Cannabinoids in pain management: CB1, CB2 and non-classic receptor ligands.Expert Opin Investig Drugs 2014; 23(8):1123-40EO
Commercially available cannabinoids are subject to psychotomimetic and addiction (cannabinomimetic) adverse effects largely through activation of the cannabinoid 1 receptor (CB1r). The available commercial cannabinoids have a narrow therapeutic index. Recently developed peripherally restricted cannabinoids, regionally administered cannabinoids, bifunctional cannabinoid ligands and cannabinoid enzyme inhibitors, endocannabinoids, which do not interact with classic cannabinoid receptors (CB1r and CB2r), cannabinoid receptor antagonists and selective CB1r agonists hold promise as analgesics.
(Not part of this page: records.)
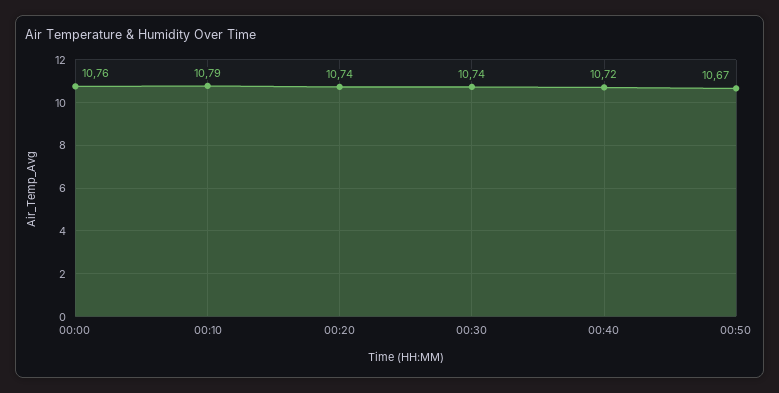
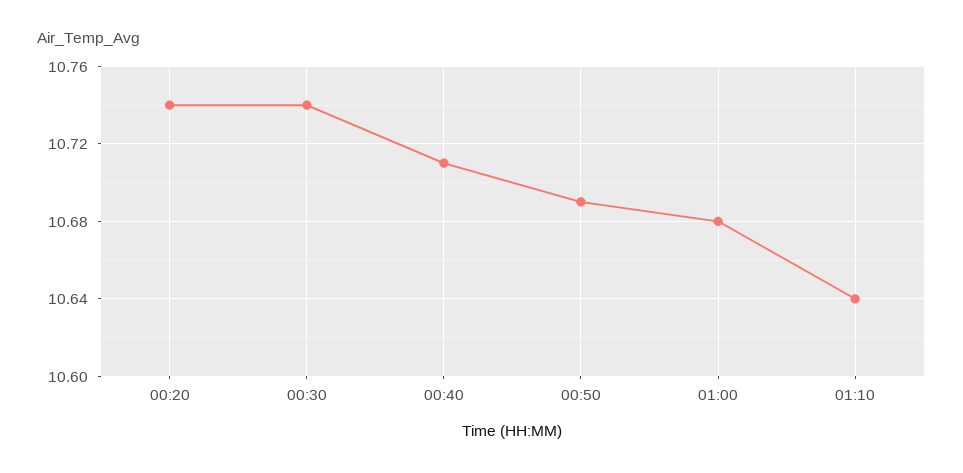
00:00: 10.76 -> none
00:10: 10.79 -> none
00:40: 10.72 -> 10.71
00:50: 10.67 -> 10.69
01:00: none -> 10.68
01:10: none -> 10.64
This author provides a review of the current investigational cannabinoids currently in development for pain management. The author also provides their perspective on the future of the field.
Regional and peripherally restricted cannabinoids will reduce cannabinomimetic side effects. Spinal cannabinoids may increase the therapeutic index by limiting the dose necessary for response and minimize drugs exposure to supraspinal sites where cannabinomimetic side effects originate. Cannabinoid bifunctional ligands should be further explored. The combination of a CB2r agonist with a transient receptor potential vanilloid (TRPV-1) antagonist may improve the therapeutic index of the CB2r agonist. Enzyme inhibitors plus TRPV-1 blockers should be further explored. The development of analgesic tolerance with enzyme inhibitors and the pronociceptive effects of prostamides limit the benefits to cannabinoid hydrolyzing enzyme inhibitors. Most clinically productive development of cannabinoids over the next 5 years will be in the area of selective CB2r agonists. These agents will be tested in various inflammatory, osteoarthritis and neuropathic pains.